■ ABOUT THIS EXERCISE ■
From the records, return each line that has the word "電気ランチボックス市場" in it.

# # # # #

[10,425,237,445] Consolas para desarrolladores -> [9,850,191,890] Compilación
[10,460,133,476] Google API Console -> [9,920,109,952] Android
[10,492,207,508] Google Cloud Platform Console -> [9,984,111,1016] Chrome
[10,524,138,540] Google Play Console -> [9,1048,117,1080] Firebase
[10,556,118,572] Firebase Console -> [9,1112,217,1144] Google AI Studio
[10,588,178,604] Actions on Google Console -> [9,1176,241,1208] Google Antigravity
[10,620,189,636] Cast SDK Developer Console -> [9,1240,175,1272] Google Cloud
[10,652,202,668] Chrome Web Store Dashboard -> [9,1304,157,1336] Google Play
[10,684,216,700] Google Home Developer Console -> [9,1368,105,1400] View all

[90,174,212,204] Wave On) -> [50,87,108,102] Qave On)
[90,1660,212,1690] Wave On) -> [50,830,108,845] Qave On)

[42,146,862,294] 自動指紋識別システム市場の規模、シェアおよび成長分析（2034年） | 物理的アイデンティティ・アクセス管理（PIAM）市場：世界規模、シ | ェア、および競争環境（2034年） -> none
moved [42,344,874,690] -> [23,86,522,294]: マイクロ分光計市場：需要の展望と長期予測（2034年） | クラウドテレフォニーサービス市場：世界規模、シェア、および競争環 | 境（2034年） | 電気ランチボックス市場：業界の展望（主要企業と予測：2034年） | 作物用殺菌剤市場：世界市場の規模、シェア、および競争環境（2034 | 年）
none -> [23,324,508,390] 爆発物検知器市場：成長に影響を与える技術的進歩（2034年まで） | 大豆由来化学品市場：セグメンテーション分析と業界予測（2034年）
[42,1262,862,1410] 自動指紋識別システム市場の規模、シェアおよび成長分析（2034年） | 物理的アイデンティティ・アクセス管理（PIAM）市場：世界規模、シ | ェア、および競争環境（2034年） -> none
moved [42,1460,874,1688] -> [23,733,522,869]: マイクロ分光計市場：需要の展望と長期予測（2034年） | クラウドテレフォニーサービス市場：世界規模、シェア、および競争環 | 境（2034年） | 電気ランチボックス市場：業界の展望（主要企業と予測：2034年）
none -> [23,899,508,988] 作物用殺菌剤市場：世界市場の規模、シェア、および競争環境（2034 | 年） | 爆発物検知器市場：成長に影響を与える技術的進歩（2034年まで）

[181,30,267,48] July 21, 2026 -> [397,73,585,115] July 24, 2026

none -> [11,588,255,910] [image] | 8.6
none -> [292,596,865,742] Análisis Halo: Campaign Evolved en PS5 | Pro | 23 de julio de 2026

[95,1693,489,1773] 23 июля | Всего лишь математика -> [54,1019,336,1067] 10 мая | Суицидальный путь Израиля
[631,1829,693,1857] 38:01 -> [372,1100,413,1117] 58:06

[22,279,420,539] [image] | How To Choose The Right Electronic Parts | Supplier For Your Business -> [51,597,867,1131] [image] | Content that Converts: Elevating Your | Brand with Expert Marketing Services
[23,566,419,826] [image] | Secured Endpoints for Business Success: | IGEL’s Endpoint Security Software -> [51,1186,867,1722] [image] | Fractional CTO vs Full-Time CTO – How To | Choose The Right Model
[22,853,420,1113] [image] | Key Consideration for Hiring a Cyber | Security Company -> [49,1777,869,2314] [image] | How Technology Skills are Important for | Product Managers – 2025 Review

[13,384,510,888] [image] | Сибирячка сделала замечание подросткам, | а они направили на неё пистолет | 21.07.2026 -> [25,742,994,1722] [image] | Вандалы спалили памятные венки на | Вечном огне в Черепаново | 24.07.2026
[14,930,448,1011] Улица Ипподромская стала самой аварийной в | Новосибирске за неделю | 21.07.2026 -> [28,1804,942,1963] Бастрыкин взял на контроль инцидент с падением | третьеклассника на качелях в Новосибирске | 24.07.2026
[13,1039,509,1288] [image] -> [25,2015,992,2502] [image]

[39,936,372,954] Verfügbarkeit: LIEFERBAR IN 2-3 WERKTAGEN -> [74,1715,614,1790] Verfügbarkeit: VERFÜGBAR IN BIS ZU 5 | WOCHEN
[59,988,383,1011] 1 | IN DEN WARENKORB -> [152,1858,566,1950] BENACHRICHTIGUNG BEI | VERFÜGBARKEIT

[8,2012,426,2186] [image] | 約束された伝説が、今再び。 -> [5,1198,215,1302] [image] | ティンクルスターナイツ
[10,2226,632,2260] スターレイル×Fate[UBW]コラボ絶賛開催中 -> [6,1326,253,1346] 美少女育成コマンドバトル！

# # # # #

■ SOLUTION FOR THIS PROBLEM ■
moved [42,344,874,690] -> [23,86,522,294]: マイクロ分光計市場：需要の展望と長期予測（2034年） | クラウドテレフォニーサービス市場：世界規模、シェア、および競争環 | 境（2034年） | 電気ランチボックス市場：業界の展望（主要企業と予測：2034年） | 作物用殺菌剤市場：世界市場の規模、シェア、および競争環境（2034 | 年）
moved [42,1460,874,1688] -> [23,733,522,869]: マイクロ分光計市場：需要の展望と長期予測（2034年） | クラウドテレフォニーサービス市場：世界規模、シェア、および競争環 | 境（2034年） | 電気ランチボックス市場：業界の展望（主要企業と予測：2034年）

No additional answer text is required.